As neuromodulation approaches mature, broader neuromodulation-assisted psychotherapy may become mainstream, integrated into recovery planning with patient-centered design. Artificial intelligence will likely play a crucial role in analyzing the massive datasets involved in mental illness and health, from brain and body to relationships and culture (Dwyer et al., 2018).
Conceptualizing the brain and social networks as part of the intricate “web of life” (Capra, 1996) will require equally complex models. Digital twinning and AI technologies may enable us to facilitate and enhance human development in unprecedented ways.
Notes & Citations
1. TMS uses a strong magnetic field (~1.5 Tesla) to stimulate targeted brain regions by passing pulsed magnetic fields through the skull into the cortex. Unlike other noninvasive brain stimulation techniques, TMS actually causes neurons to fire (Hallett, 2007). Low-frequency TMS tends to inhibit, while high-frequency TMS tends to activate neural tissues.
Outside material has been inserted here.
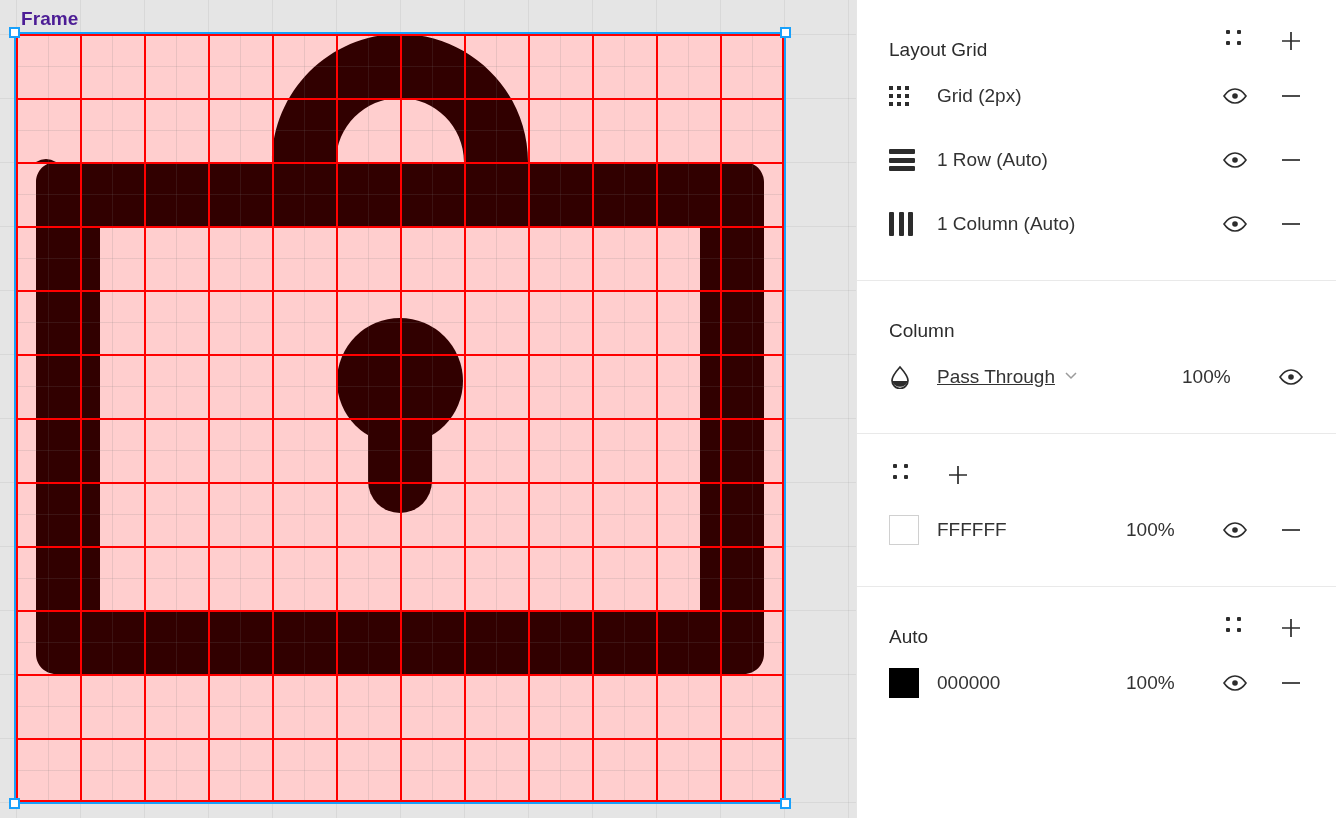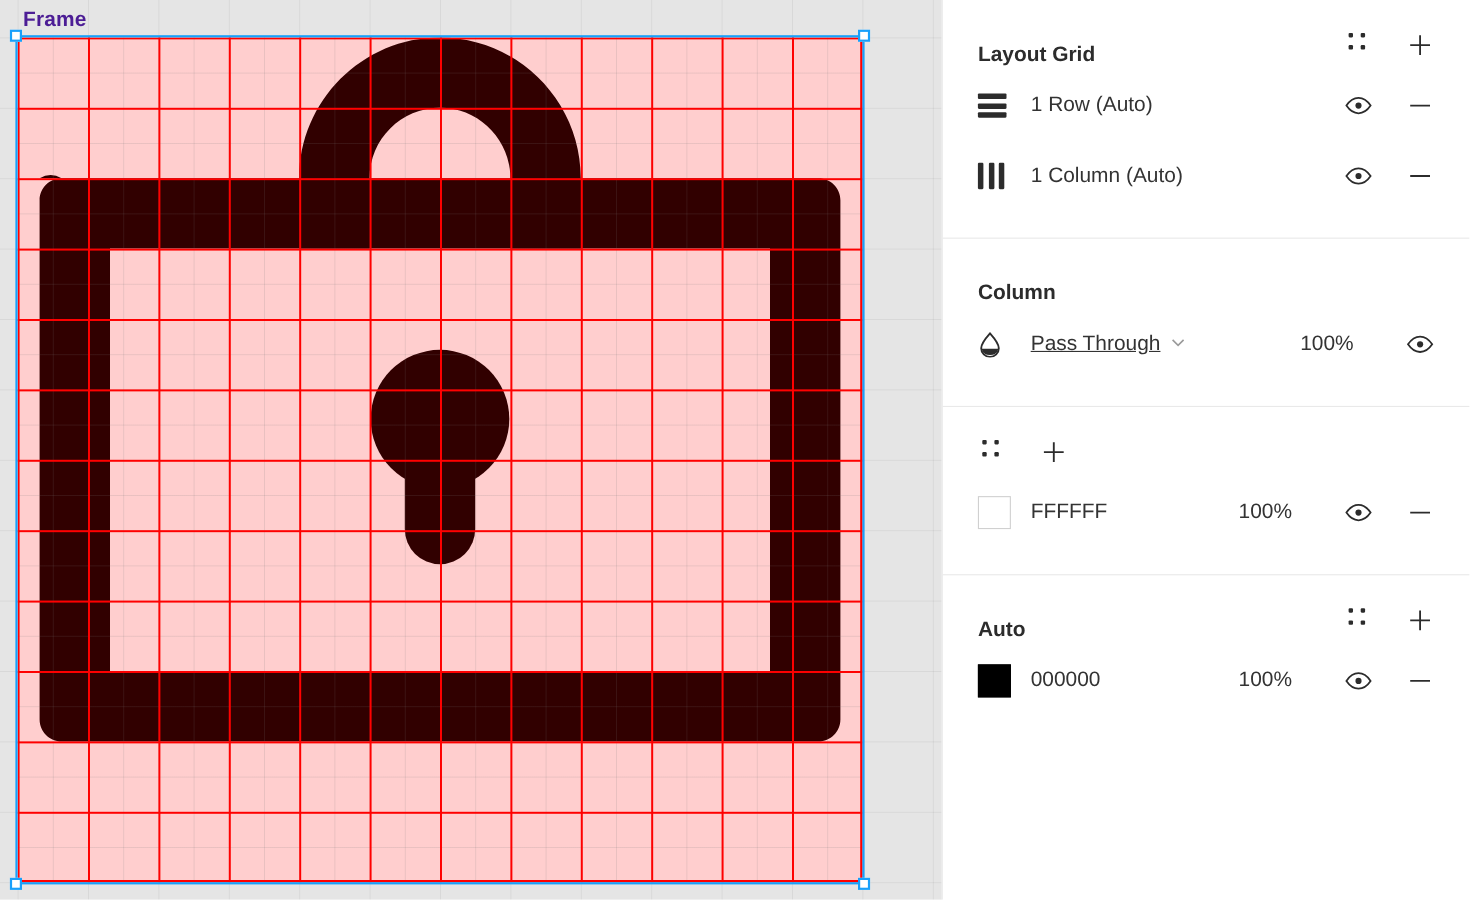"Layout Grid" .section-title { font-weight: bold -> normal }
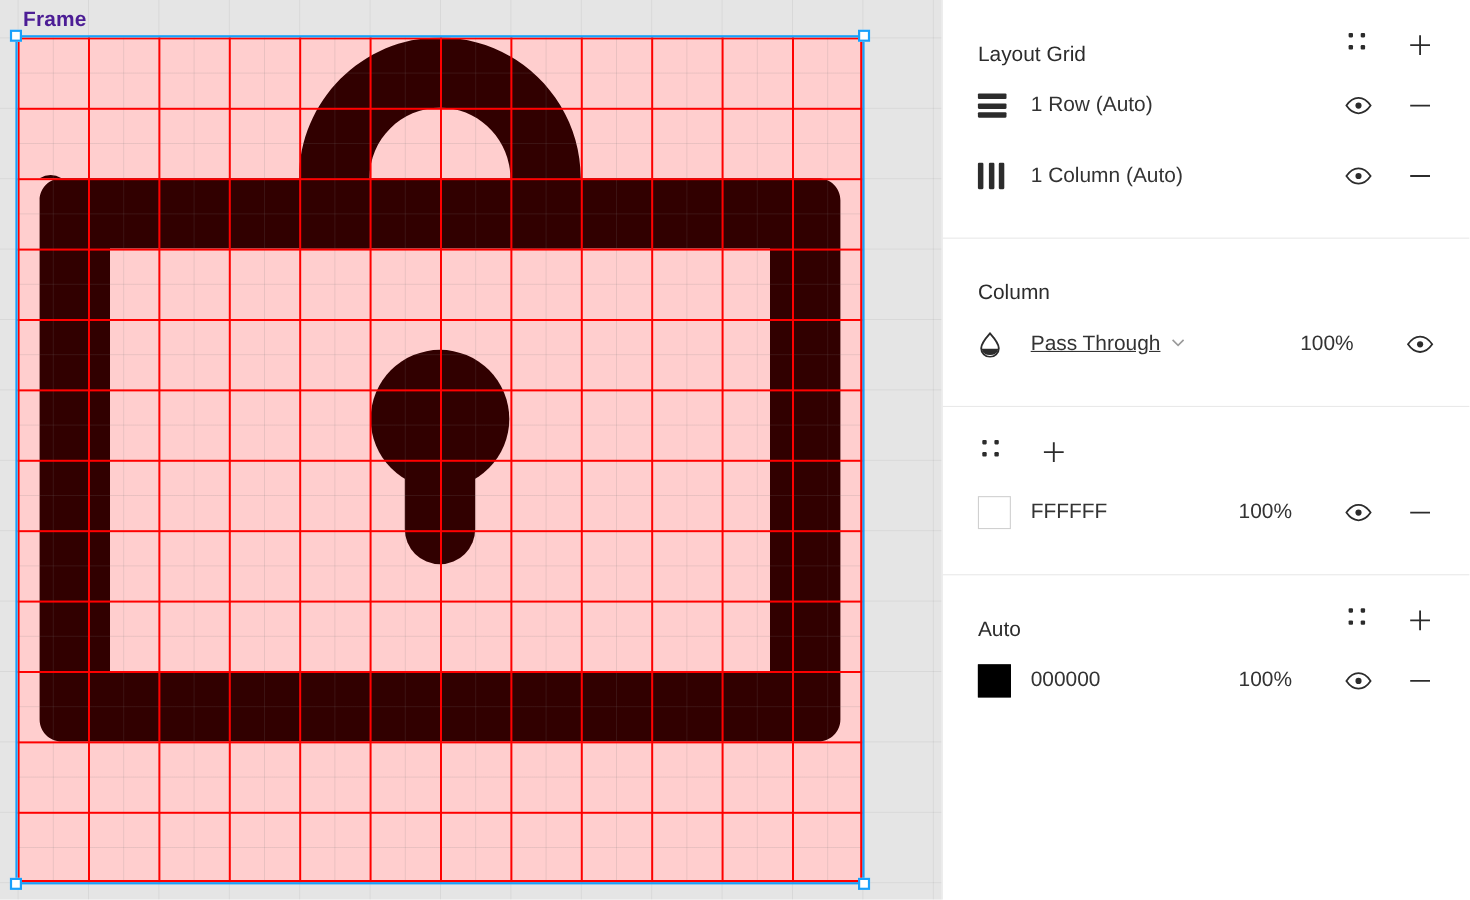"Grid (2px)" div.row { html: none -> <div> <div> <span> <i></i> <i></i> <i></i> <i></i> <i></i> <i></i> <i></i> <i></i> <i></i> </span> </div> <div>Grid (2px)</div> <div> <div> <svg> <path></path> <circle></circle> </svg> </div> <div> <svg> <path></path> </svg> </div> </div> </div> }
2. A term I believe I coined.
3. Revising Mental Disorder Causation to Improve Treatments
4. Many brain networks have been identified, but the “Big 3” include the central executive or frontoparietal network (CEN or FPN), the default mode network (DMN), and the salience network. They all have many functions we are only beginning to fathom, and those functions dynamically shift to an extent from person to person, time to time, and context to context. Generally, the CEN deals with executive functions, many of which can be under cognitive, conscious control. The default mode network relates to the brain at rest (resting state networks or RSNs, more broadly) and is involved with autobiographical awareness, narrative and identity, and what happens when the mind wanders-do we miserate over the past, explore possibilities in the present, or range toward the future? The SN controls what we tend to pay attention to, whether positive, negative, or otherwise, and critically plays an important role in switching between the CEN and DMN, influencing our overall motivational states and task orientation.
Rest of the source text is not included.